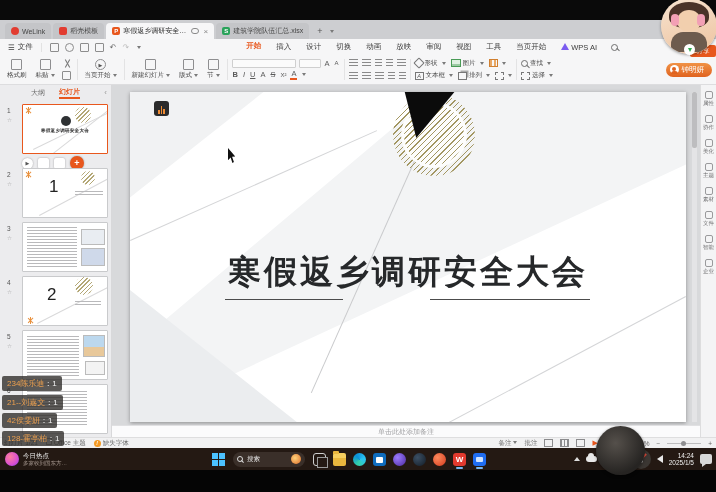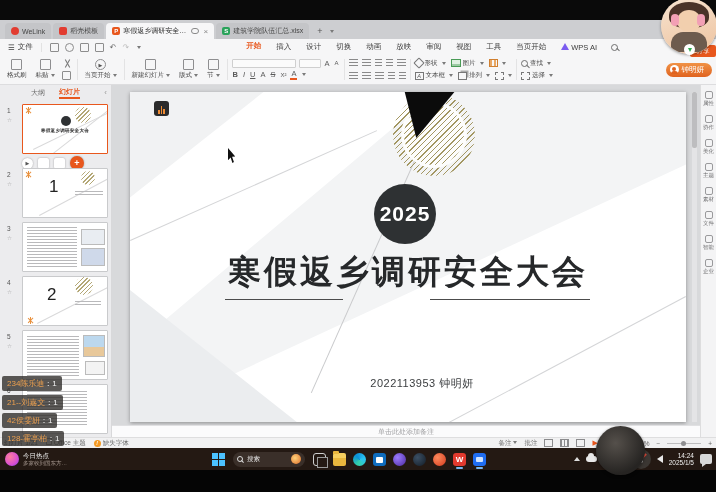--- a/index.html
+++ b/index.html
@@ -484,9 +484,6 @@
         <i style="height:8px;"></i>
         <i style="height:5px;"></i>
     </div>
-    <div class="abs yearcirc">
-        <span>2025</span>
-      </div>
     <div class="abs slide-title">寒假返乡调研安全大会</div>
     <span class="uline" style="left:95px;width:118px;"></span>
     <span class="uline" style="left:300px;width:160px;"></span>

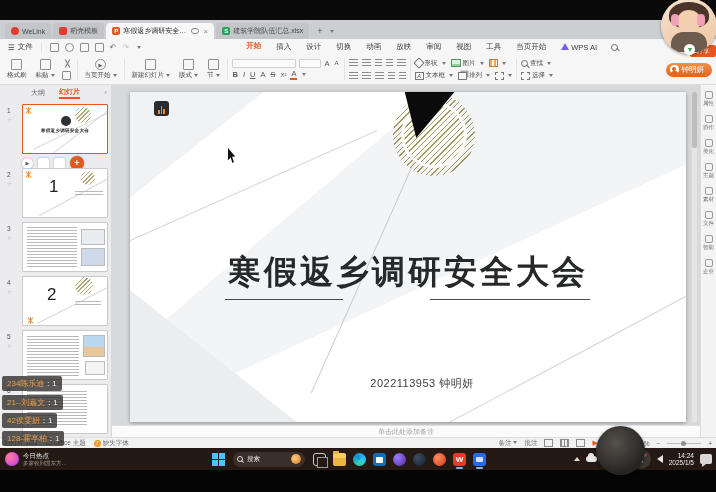--- a/index.html
+++ b/index.html
@@ -493,7 +493,6 @@
         <span class="pers side" style="right:0;"><span class="ph"></span><span class="pb"></span></span>
         <span class="pers" style="left:6px;"><span class="ph"></span><span class="pb"></span></span>
       </span>
-      <span class="author-text">2022113953 钟明妍</span>
     </div>
   </div>
   <div class="abs vscroll"></div>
┄┄┄┄┄┄┄┄┄┄┄┄┄┄┄┄┄┄┄┄
## WHAT YOU SHOULD DO
Return the full listing exactly as written, without any of its images.

## SOLUTION FOR THIS EXERCISE
--- a/index.html
+++ b/index.html
@@ -484,9 +484,6 @@
         <i style="height:8px;"></i>
         <i style="height:5px;"></i>
     </div>
-    <div class="abs yearcirc">
-        <span>2025</span>
-      </div>
     <div class="abs slide-title">寒假返乡调研安全大会</div>
     <span class="uline" style="left:95px;width:118px;"></span>
     <span class="uline" style="left:300px;width:160px;"></span>

--- a/index.html
+++ b/index.html
@@ -493,7 +493,6 @@
         <span class="pers side" style="right:0;"><span class="ph"></span><span class="pb"></span></span>
         <span class="pers" style="left:6px;"><span class="ph"></span><span class="pb"></span></span>
       </span>
-      <span class="author-text">2022113953 钟明妍</span>
     </div>
   </div>
   <div class="abs vscroll"></div>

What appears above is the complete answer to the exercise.